__RECORDS PROVIDED__:
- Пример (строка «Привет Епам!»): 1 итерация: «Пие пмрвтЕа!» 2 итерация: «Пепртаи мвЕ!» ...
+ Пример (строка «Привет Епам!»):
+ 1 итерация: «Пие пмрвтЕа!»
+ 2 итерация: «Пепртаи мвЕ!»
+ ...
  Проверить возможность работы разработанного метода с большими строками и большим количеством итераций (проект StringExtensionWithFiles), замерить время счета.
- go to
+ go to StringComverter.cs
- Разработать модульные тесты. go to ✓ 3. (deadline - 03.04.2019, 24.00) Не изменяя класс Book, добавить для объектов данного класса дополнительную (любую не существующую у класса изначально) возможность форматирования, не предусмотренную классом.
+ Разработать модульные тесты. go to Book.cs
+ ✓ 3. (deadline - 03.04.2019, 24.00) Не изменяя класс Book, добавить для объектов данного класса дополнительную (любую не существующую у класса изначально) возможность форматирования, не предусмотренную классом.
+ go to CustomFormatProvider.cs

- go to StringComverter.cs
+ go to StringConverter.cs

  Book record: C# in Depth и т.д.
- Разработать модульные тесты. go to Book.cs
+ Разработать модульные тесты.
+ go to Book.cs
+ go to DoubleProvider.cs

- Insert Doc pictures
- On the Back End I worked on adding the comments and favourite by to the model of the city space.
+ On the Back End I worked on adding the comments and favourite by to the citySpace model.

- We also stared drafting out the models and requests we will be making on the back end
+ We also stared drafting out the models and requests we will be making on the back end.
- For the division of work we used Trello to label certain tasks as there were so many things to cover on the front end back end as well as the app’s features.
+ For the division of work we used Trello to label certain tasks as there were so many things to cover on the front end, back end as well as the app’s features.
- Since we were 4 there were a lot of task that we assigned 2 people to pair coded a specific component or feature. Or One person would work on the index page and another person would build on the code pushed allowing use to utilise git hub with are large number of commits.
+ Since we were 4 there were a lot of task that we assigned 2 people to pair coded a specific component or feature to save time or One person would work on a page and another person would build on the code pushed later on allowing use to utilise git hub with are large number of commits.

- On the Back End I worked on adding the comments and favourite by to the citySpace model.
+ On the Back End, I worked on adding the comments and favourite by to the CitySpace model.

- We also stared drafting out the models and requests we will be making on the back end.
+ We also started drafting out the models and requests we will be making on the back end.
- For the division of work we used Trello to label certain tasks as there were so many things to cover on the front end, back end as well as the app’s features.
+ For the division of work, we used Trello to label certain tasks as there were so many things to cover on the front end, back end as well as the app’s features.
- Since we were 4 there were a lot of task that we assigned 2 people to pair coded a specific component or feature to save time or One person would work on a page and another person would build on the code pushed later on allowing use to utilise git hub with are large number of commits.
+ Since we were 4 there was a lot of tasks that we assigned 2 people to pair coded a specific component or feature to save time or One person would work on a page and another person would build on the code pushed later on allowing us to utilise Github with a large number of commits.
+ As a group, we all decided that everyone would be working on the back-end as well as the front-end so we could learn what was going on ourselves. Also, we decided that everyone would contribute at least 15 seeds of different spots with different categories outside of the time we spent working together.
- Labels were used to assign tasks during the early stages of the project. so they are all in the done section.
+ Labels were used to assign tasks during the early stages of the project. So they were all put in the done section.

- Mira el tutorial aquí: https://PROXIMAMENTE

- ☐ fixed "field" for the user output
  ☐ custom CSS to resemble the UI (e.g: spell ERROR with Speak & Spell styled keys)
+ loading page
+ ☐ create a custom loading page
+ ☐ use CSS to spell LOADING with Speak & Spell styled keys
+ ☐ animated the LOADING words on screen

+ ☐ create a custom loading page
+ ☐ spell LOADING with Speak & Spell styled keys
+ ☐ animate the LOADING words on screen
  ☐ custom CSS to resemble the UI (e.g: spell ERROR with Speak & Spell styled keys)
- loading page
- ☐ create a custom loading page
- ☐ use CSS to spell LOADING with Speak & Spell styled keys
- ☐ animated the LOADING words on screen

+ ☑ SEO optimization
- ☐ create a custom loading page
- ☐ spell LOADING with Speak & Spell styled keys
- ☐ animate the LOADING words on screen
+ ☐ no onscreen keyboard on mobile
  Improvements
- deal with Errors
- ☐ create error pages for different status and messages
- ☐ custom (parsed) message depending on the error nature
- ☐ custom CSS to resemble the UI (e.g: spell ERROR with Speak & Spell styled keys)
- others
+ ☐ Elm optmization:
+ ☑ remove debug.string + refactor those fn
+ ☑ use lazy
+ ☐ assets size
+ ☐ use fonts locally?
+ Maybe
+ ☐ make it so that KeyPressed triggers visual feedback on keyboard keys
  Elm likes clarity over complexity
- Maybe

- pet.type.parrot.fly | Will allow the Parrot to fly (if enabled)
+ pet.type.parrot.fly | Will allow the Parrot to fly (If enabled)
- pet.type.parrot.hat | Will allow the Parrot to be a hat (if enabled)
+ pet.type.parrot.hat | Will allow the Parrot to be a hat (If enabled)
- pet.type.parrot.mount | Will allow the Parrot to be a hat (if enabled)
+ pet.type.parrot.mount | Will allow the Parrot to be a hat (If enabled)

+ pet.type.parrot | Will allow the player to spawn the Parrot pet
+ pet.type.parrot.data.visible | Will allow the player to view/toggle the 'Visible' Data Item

__EXERCISE AIM__: Set down the listing above in full, please, exactly as it appears.

__FINISHED EXERCISE__:
- Пример (строка «Привет Епам!»): 1 итерация: «Пие пмрвтЕа!» 2 итерация: «Пепртаи мвЕ!» ...
+ Пример (строка «Привет Епам!»):
+ 1 итерация: «Пие пмрвтЕа!»
+ 2 итерация: «Пепртаи мвЕ!»
+ ...
  Проверить возможность работы разработанного метода с большими строками и большим количеством итераций (проект StringExtensionWithFiles), замерить время счета.
- go to
+ go to StringComverter.cs
- Разработать модульные тесты. go to ✓ 3. (deadline - 03.04.2019, 24.00) Не изменяя класс Book, добавить для объектов данного класса дополнительную (любую не существующую у класса изначально) возможность форматирования, не предусмотренную классом.
+ Разработать модульные тесты. go to Book.cs
+ ✓ 3. (deadline - 03.04.2019, 24.00) Не изменяя класс Book, добавить для объектов данного класса дополнительную (любую не существующую у класса изначально) возможность форматирования, не предусмотренную классом.
+ go to CustomFormatProvider.cs

- go to StringComverter.cs
+ go to StringConverter.cs

  Book record: C# in Depth и т.д.
- Разработать модульные тесты. go to Book.cs
+ Разработать модульные тесты.
+ go to Book.cs
+ go to DoubleProvider.cs

- Insert Doc pictures
- On the Back End I worked on adding the comments and favourite by to the model of the city space.
+ On the Back End I worked on adding the comments and favourite by to the citySpace model.

- We also stared drafting out the models and requests we will be making on the back end
+ We also stared drafting out the models and requests we will be making on the back end.
- For the division of work we used Trello to label certain tasks as there were so many things to cover on the front end back end as well as the app’s features.
+ For the division of work we used Trello to label certain tasks as there were so many things to cover on the front end, back end as well as the app’s features.
- Since we were 4 there were a lot of task that we assigned 2 people to pair coded a specific component or feature. Or One person would work on the index page and another person would build on the code pushed allowing use to utilise git hub with are large number of commits.
+ Since we were 4 there were a lot of task that we assigned 2 people to pair coded a specific component or feature to save time or One person would work on a page and another person would build on the code pushed later on allowing use to utilise git hub with are large number of commits.

- On the Back End I worked on adding the comments and favourite by to the citySpace model.
+ On the Back End, I worked on adding the comments and favourite by to the CitySpace model.

- We also stared drafting out the models and requests we will be making on the back end.
+ We also started drafting out the models and requests we will be making on the back end.
- For the division of work we used Trello to label certain tasks as there were so many things to cover on the front end, back end as well as the app’s features.
+ For the division of work, we used Trello to label certain tasks as there were so many things to cover on the front end, back end as well as the app’s features.
- Since we were 4 there were a lot of task that we assigned 2 people to pair coded a specific component or feature to save time or One person would work on a page and another person would build on the code pushed later on allowing use to utilise git hub with are large number of commits.
+ Since we were 4 there was a lot of tasks that we assigned 2 people to pair coded a specific component or feature to save time or One person would work on a page and another person would build on the code pushed later on allowing us to utilise Github with a large number of commits.
+ As a group, we all decided that everyone would be working on the back-end as well as the front-end so we could learn what was going on ourselves. Also, we decided that everyone would contribute at least 15 seeds of different spots with different categories outside of the time we spent working together.
- Labels were used to assign tasks during the early stages of the project. so they are all in the done section.
+ Labels were used to assign tasks during the early stages of the project. So they were all put in the done section.

- Mira el tutorial aquí: https://PROXIMAMENTE

- ☐ fixed "field" for the user output
  ☐ custom CSS to resemble the UI (e.g: spell ERROR with Speak & Spell styled keys)
+ loading page
+ ☐ create a custom loading page
+ ☐ use CSS to spell LOADING with Speak & Spell styled keys
+ ☐ animated the LOADING words on screen

+ ☐ create a custom loading page
+ ☐ spell LOADING with Speak & Spell styled keys
+ ☐ animate the LOADING words on screen
  ☐ custom CSS to resemble the UI (e.g: spell ERROR with Speak & Spell styled keys)
- loading page
- ☐ create a custom loading page
- ☐ use CSS to spell LOADING with Speak & Spell styled keys
- ☐ animated the LOADING words on screen

+ ☑ SEO optimization
- ☐ create a custom loading page
- ☐ spell LOADING with Speak & Spell styled keys
- ☐ animate the LOADING words on screen
+ ☐ no onscreen keyboard on mobile
  Improvements
- deal with Errors
- ☐ create error pages for different status and messages
- ☐ custom (parsed) message depending on the error nature
- ☐ custom CSS to resemble the UI (e.g: spell ERROR with Speak & Spell styled keys)
- others
+ ☐ Elm optmization:
+ ☑ remove debug.string + refactor those fn
+ ☑ use lazy
+ ☐ assets size
+ ☐ use fonts locally?
+ Maybe
+ ☐ make it so that KeyPressed triggers visual feedback on keyboard keys
  Elm likes clarity over complexity
- Maybe

- pet.type.parrot.fly | Will allow the Parrot to fly (if enabled)
+ pet.type.parrot.fly | Will allow the Parrot to fly (If enabled)
- pet.type.parrot.hat | Will allow the Parrot to be a hat (if enabled)
+ pet.type.parrot.hat | Will allow the Parrot to be a hat (If enabled)
- pet.type.parrot.mount | Will allow the Parrot to be a hat (if enabled)
+ pet.type.parrot.mount | Will allow the Parrot to be a hat (If enabled)

+ pet.type.parrot | Will allow the player to spawn the Parrot pet
+ pet.type.parrot.data.visible | Will allow the player to view/toggle the 'Visible' Data Item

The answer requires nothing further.